Becca is a digital producer at Fox 13 in Salt Lake City, Utah. After coming out as transgender to her friends and family, Becca decided to talk about her transition and her coming out at work with the hopes that others who are trans will realize they have a right to exist in public.
In my experience, many of the hardest things about being transgender don’t actually have all that much to do with being trans.
Before I transitioned I was presented with this hellscape of horror that would befall me if I tried to live authentically. It has certainly been a difficult process, but a lot of the obstacles and pitfalls come from the way our society reacts to trans folks—not from being trans.
For me those lessons were learned early. In a hundred small ways, and in some very direct experiences, I learned that I was expected to be a boy and boys behaved a certain way.
I don’t think I heard the word “transgender” until I was in my late teens.
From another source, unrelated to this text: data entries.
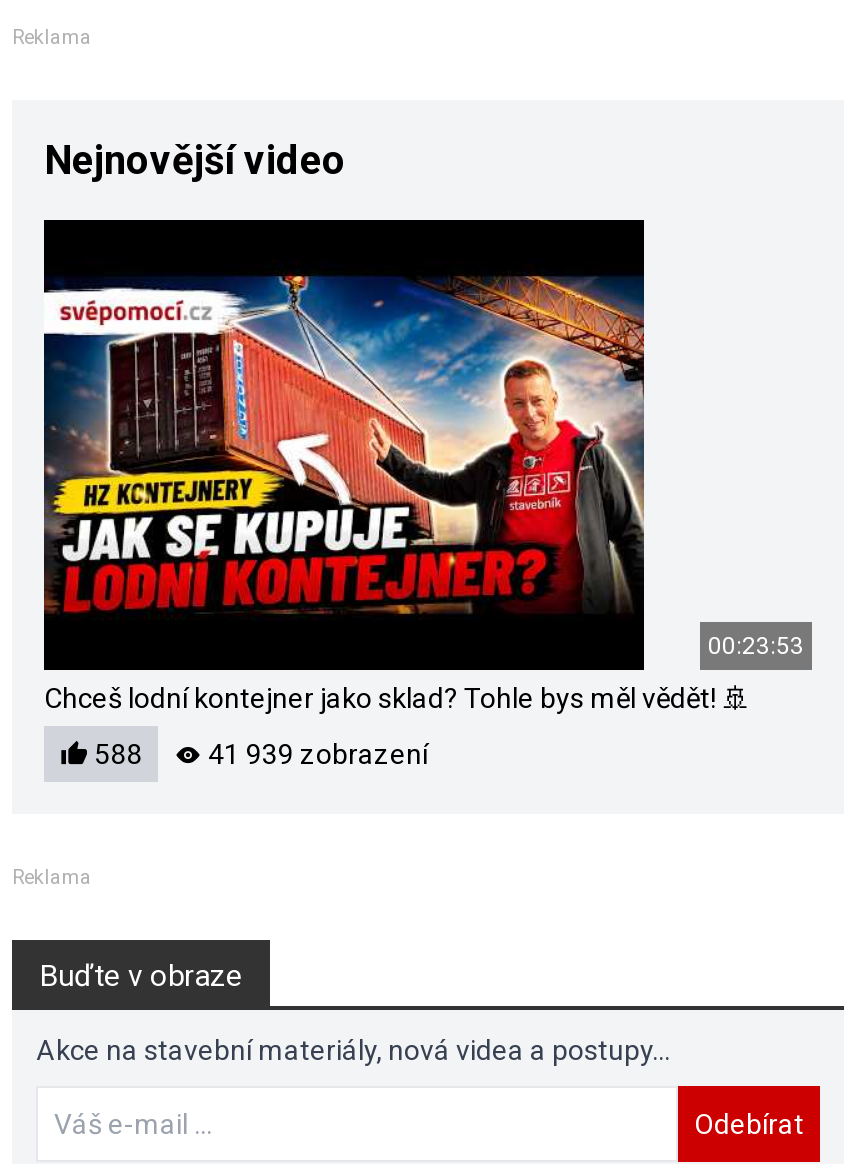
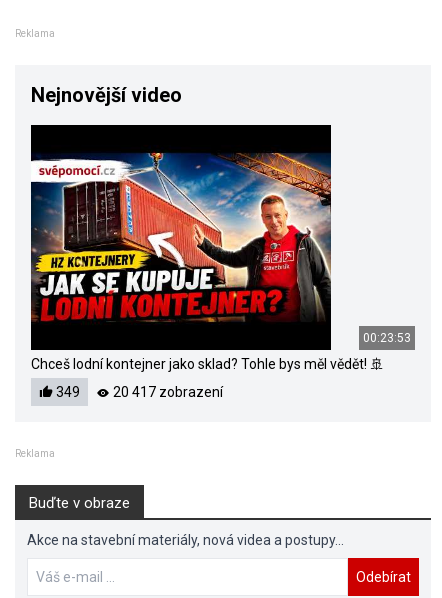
- 588
+ 349

- 41 939 zobrazení
+ 20 417 zobrazení
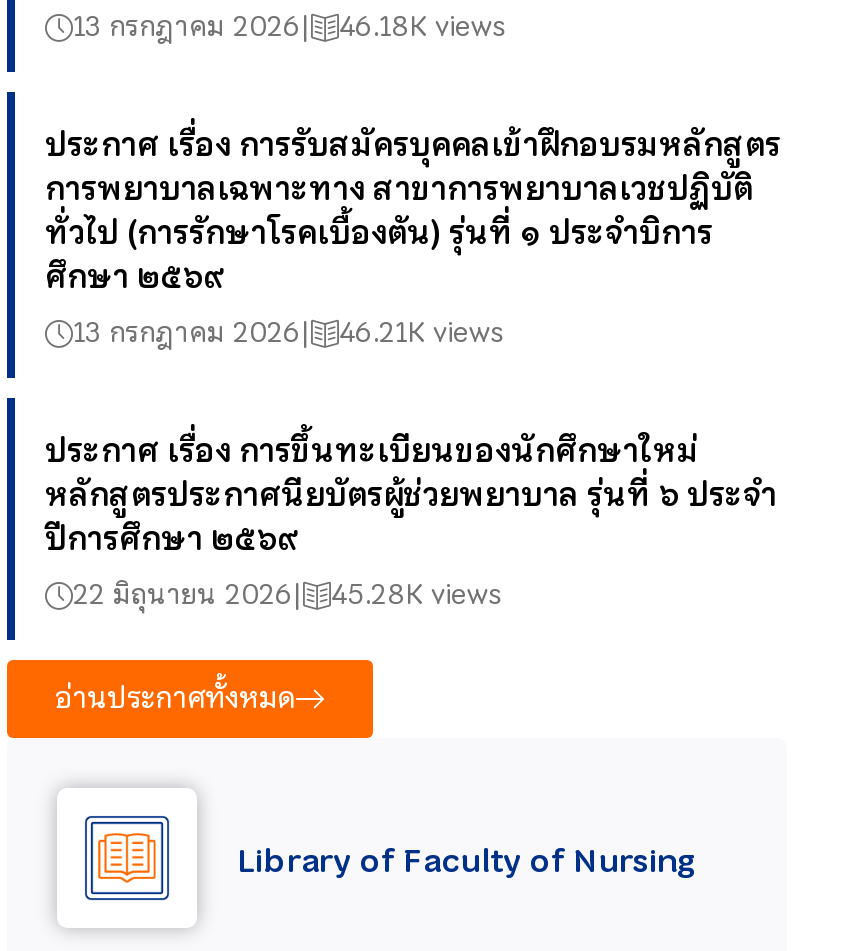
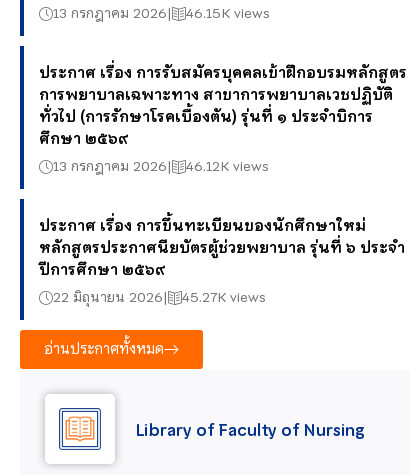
- 13 กรกฎาคม 2026 46.18K views
+ 13 กรกฎาคม 2026 46.15K views

- 13 กรกฎาคม 2026 46.21K views
+ 13 กรกฎาคม 2026 46.12K views

- 22 มิถุนายน 2026 45.28K views
+ 22 มิถุนายน 2026 45.27K views
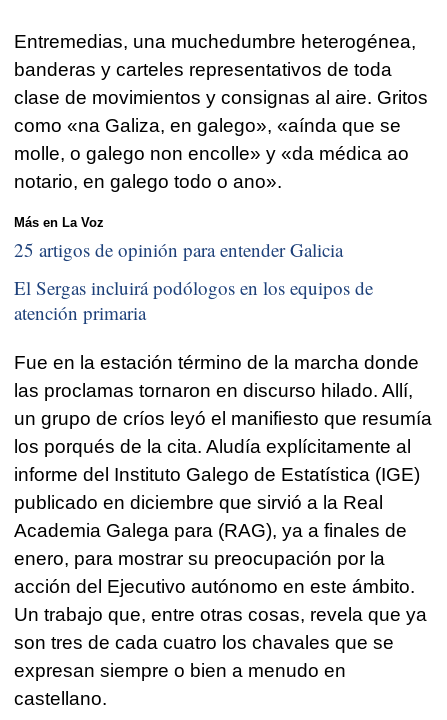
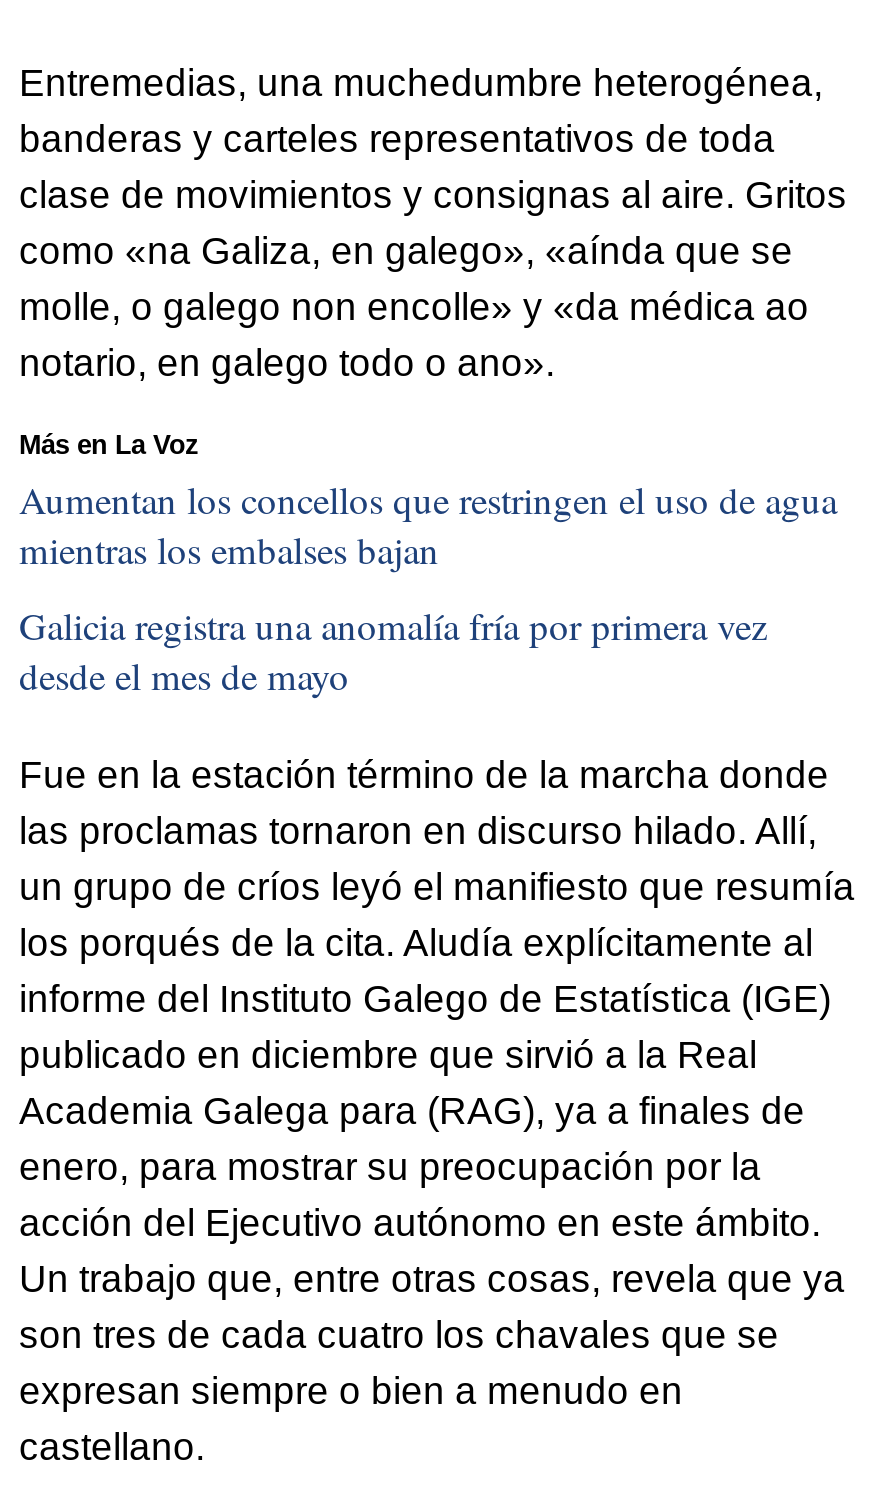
- 25 artigos de opinión para entender Galicia
+ Aumentan los concellos que restringen el uso de agua
+ mientras los embalses bajan

- El Sergas incluirá podólogos en los equipos de
- atención primaria
+ Galicia registra una anomalía fría por primera vez
+ desde el mes de mayo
For most of my life I had these feelings but nothing to relate them to. When I was a kid, the only people even somewhat like me on TV were murdered sex workers on crime shows, bad jokes in comedy sketches, or overly dramatized stereotypes exploited for a laugh on “The Jerry Springer Show.”
Some of the most devastating moments of my young life were hearing the people I trusted and loved saying ignorant, dehumanizing or even hateful things about trans folks without them realizing they were talking about me when I couldn’t stand up for myself.
I was also raised in mostly religious and conservative areas. When I spoke to the adults I trusted about my identity questions, those feelings were treated as an obstacle to overcome on my path to being the man I needed to be. Religious leaders and family sent me to see religious-based counselors, who told me this was not only something shameful to overcome but something I should keep secret—even from members of my family.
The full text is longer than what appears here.